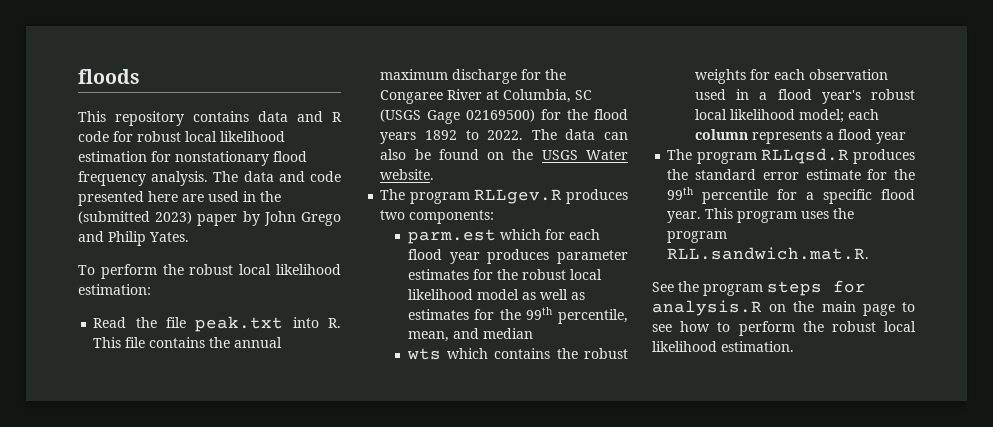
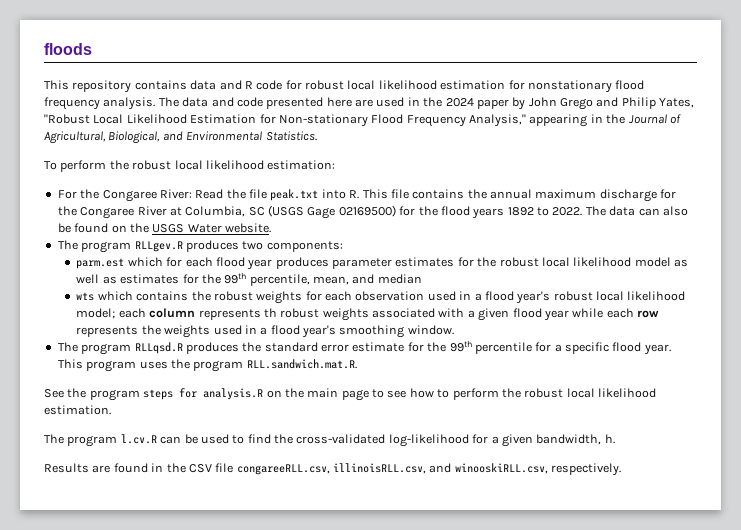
- The data and code presented here are used in the (submitted 2023) paper by John Grego and Philip Yates.
+ The data and code presented here are used in the 2024 paper by John Grego and Philip Yates, "Robust Local Likelihood Estimation for Non-stationary Flood Frequency Analysis," appearing in the Journal of Agricultural, Biological, and Environmental Statistics.
- Read the file peak.txt into R. This file contains the annual maximum discharge for the Congaree River at Columbia, SC (USGS Gage 02169500) for the flood years 1892 to 2022.
+ For the Congaree River: Read the file peak.txt into R. This file contains the annual maximum discharge for the Congaree River at Columbia, SC (USGS Gage 02169500) for the flood years 1892 to 2022.
- wts which contains the robust weights for each observation used in a flood year's robust local likelihood model; each column represents a flood year
+ wts which contains the robust weights for each observation used in a flood year's robust local likelihood model; each column represents th robust weights associated with a given flood year while each row represents the weights used in a flood year's smoothing window.
+ The program l.cv.R can be used to find the cross-validated log-likelihood for a given bandwidth, h.
+ Results are found in the CSV file congareeRLL.csv, illinoisRLL.csv, and winooskiRLL.csv, respectively.

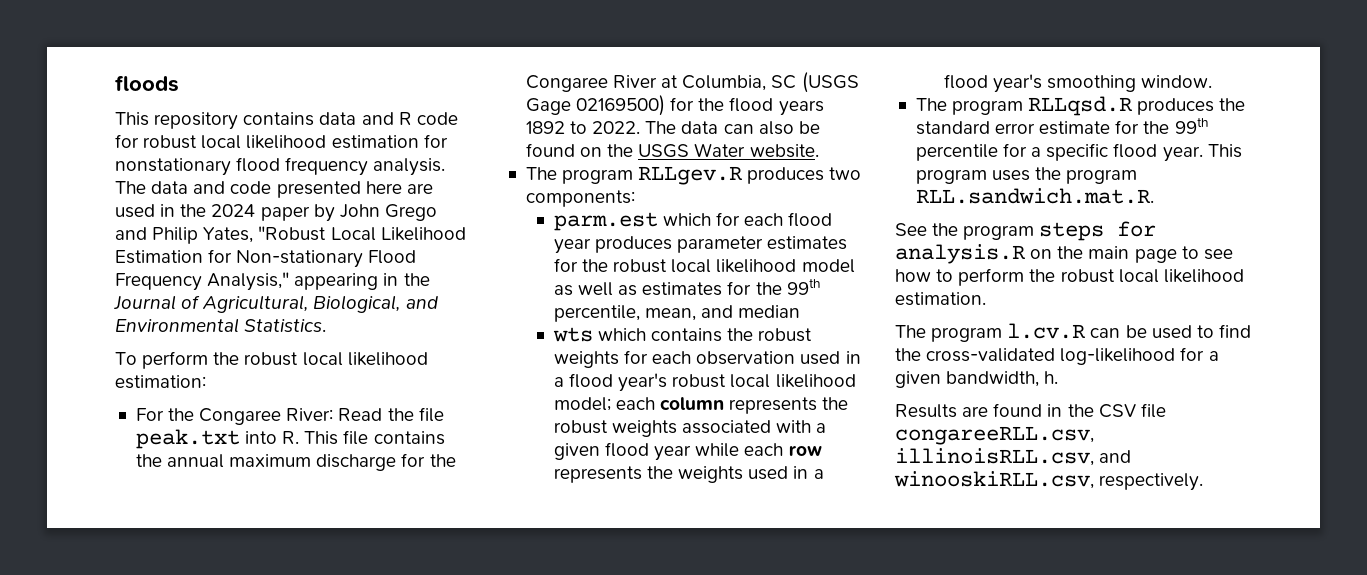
- wts which contains the robust weights for each observation used in a flood year's robust local likelihood model; each column represents th robust weights associated with a given flood year while each row represents the weights used in a flood year's smoothing window.
+ wts which contains the robust weights for each observation used in a flood year's robust local likelihood model; each column represents the robust weights associated with a given flood year while each row represents the weights used in a flood year's smoothing window.

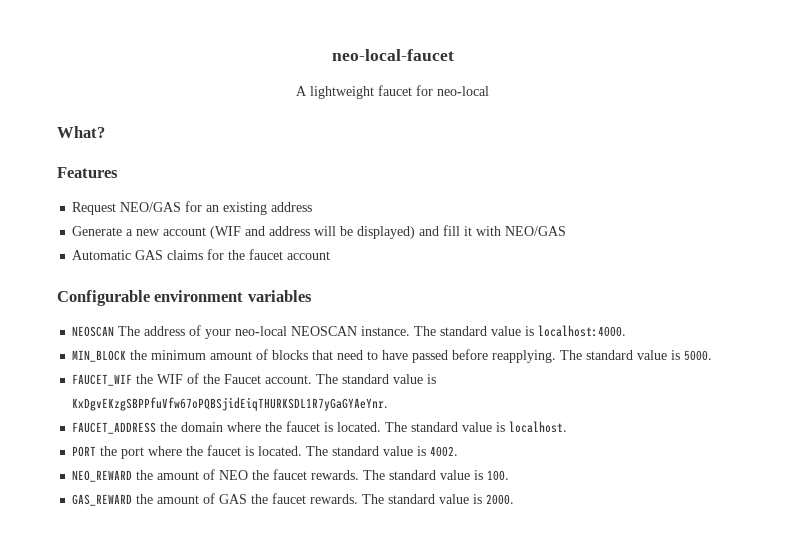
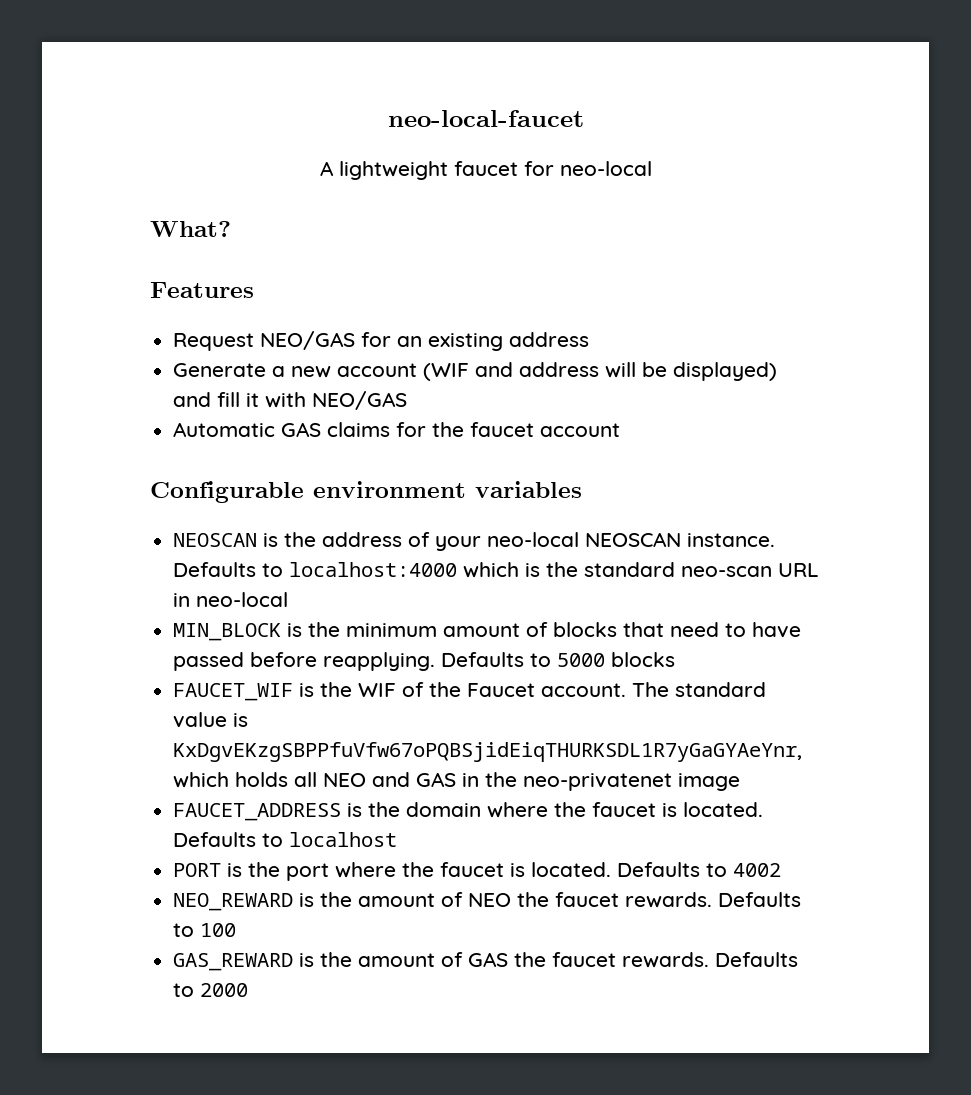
- NEOSCAN The address of your neo-local NEOSCAN instance.
+ NEOSCAN is the address of your neo-local NEOSCAN instance.
- The standard value is localhost:4000.
+ Defaults to localhost:4000 which is the standard neo-scan URL in neo-local
- MIN_BLOCK the minimum amount of blocks that need to have passed before reapplying.
+ MIN_BLOCK is the minimum amount of blocks that need to have passed before reapplying.
- The standard value is 5000.
+ Defaults to 5000 blocks
- FAUCET_WIF the WIF of the Faucet account.
+ FAUCET_WIF is the WIF of the Faucet account.
- The standard value is KxDgvEKzgSBPPfuVfw67oPQBSjidEiqTHURKSDL1R7yGaGYAeYnr.
+ The standard value is KxDgvEKzgSBPPfuVfw67oPQBSjidEiqTHURKSDL1R7yGaGYAeYnr, which holds all NEO and GAS in the neo-privatenet image
- FAUCET_ADDRESS the domain where the faucet is located.
+ FAUCET_ADDRESS is the domain where the faucet is located.
- The standard value is localhost.
+ Defaults to localhost
- PORT the port where the faucet is located.
+ PORT is the port where the faucet is located.
- The standard value is 4002.
+ Defaults to 4002
- NEO_REWARD the amount of NEO the faucet rewards.
+ NEO_REWARD is the amount of NEO the faucet rewards.
- The standard value is 100.
+ Defaults to 100
- GAS_REWARD the amount of GAS the faucet rewards.
+ GAS_REWARD is the amount of GAS the faucet rewards.
- The standard value is 2000.
+ Defaults to 2000

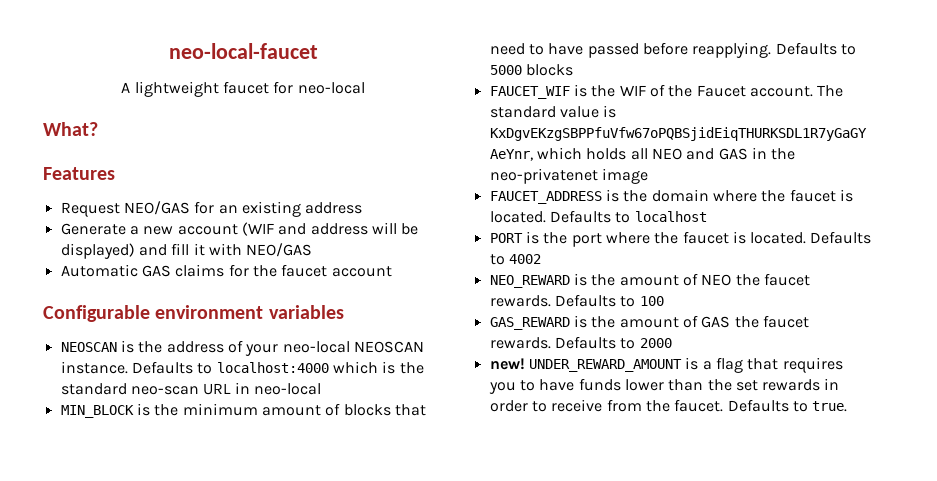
+ new! UNDER_REWARD_AMOUNT is a flag that requires you to have funds lower than the set rewards in order to receive from the faucet. Defaults to true.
● ● ● ●
## WORK TO COMPLETE
Copy each line above containing the string "NEOSCAN".

## THE ANSWER
- NEOSCAN The address of your neo-local NEOSCAN instance.
+ NEOSCAN is the address of your neo-local NEOSCAN instance.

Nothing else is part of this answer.